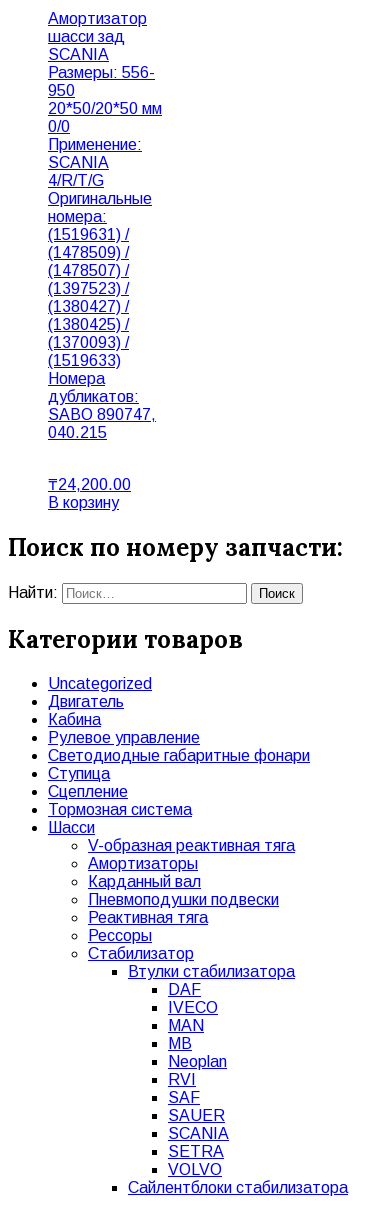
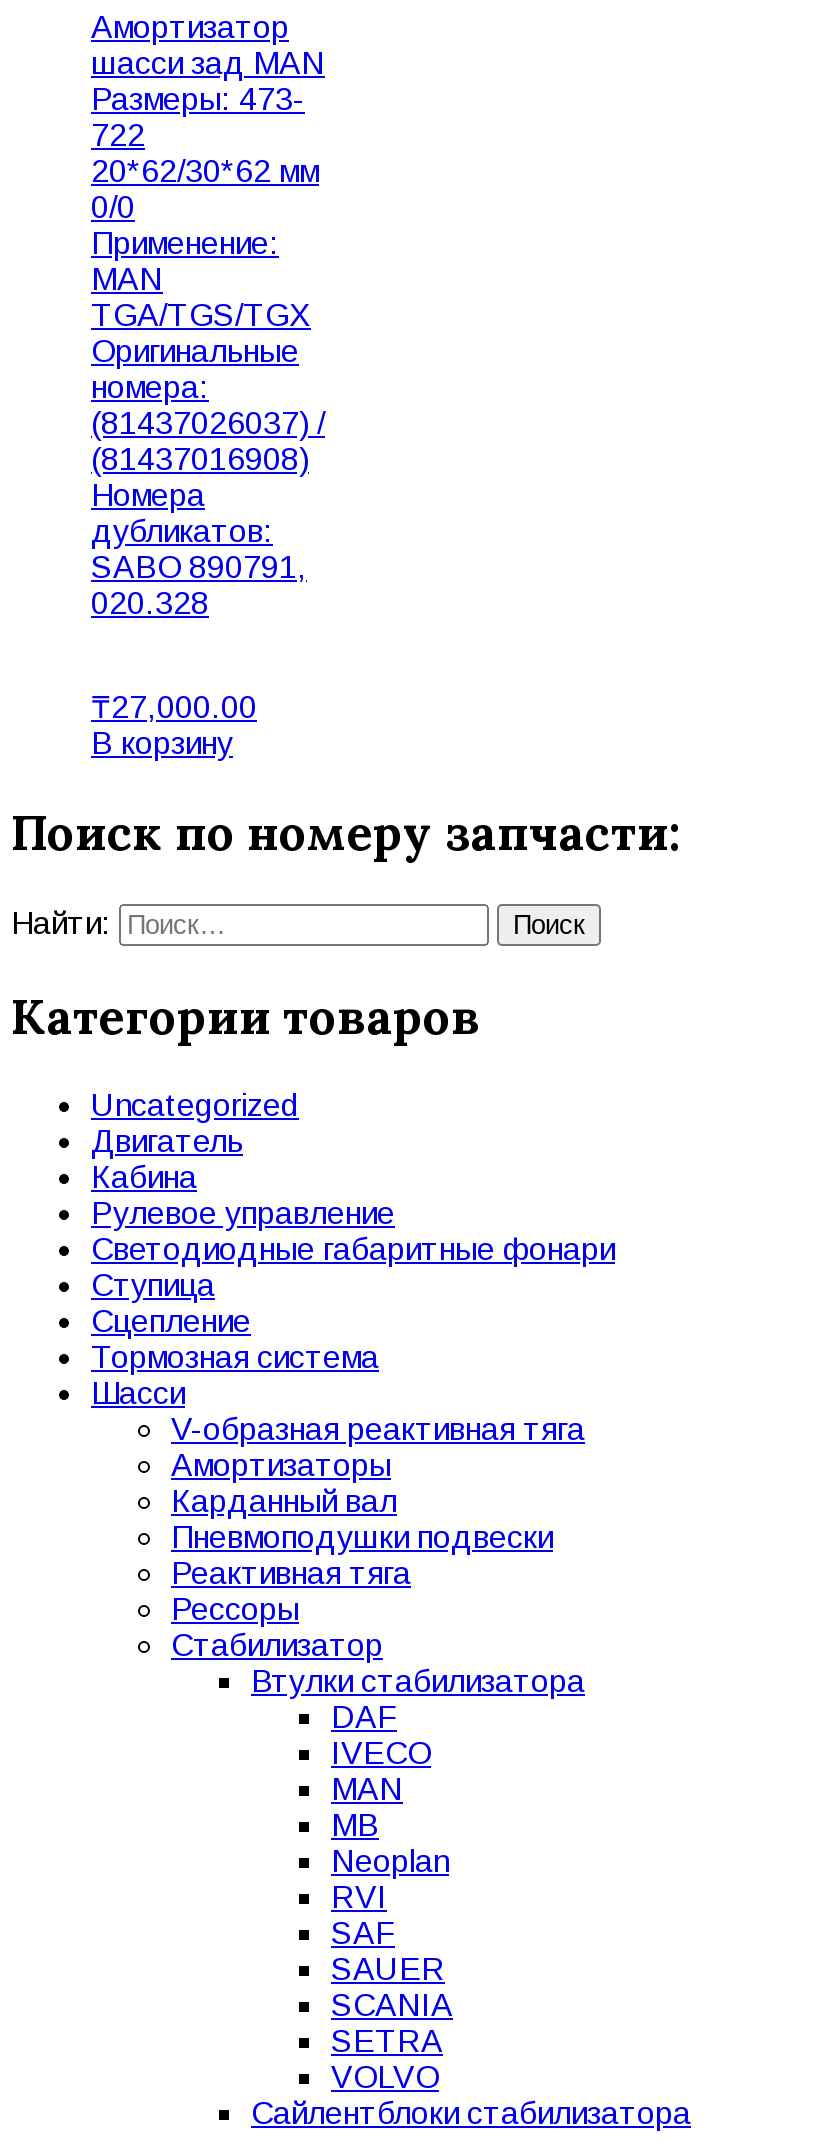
- шасси зад
- SCANIA
- Размеры: 556-
- 950
- 20*50/20*50 мм
+ шасси зад MAN
+ Размеры: 473-
+ 722
+ 20*62/30*62 мм

- SCANIA
- 4/R/T/G
+ MAN
+ TGA/TGS/TGX

- (1519631) /
- (1478509) /
- (1478507) /
- (1397523) /
- (1380427) /
- (1380425) /
- (1370093) /
- (1519633)
+ (81437026037) /
+ (81437016908)

- SABO 890747,
+ SABO 890791,

- 040.215
+ 020.328

- ₸24,200.00
+ ₸27,000.00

::::::::::

Task details: Your copy should match the entries above exactly and contain no pictures.

Solution below:
- шасси зад
- SCANIA
- Размеры: 556-
- 950
- 20*50/20*50 мм
+ шасси зад MAN
+ Размеры: 473-
+ 722
+ 20*62/30*62 мм

- SCANIA
- 4/R/T/G
+ MAN
+ TGA/TGS/TGX

- (1519631) /
- (1478509) /
- (1478507) /
- (1397523) /
- (1380427) /
- (1380425) /
- (1370093) /
- (1519633)
+ (81437026037) /
+ (81437016908)

- SABO 890747,
+ SABO 890791,

- 040.215
+ 020.328

- ₸24,200.00
+ ₸27,000.00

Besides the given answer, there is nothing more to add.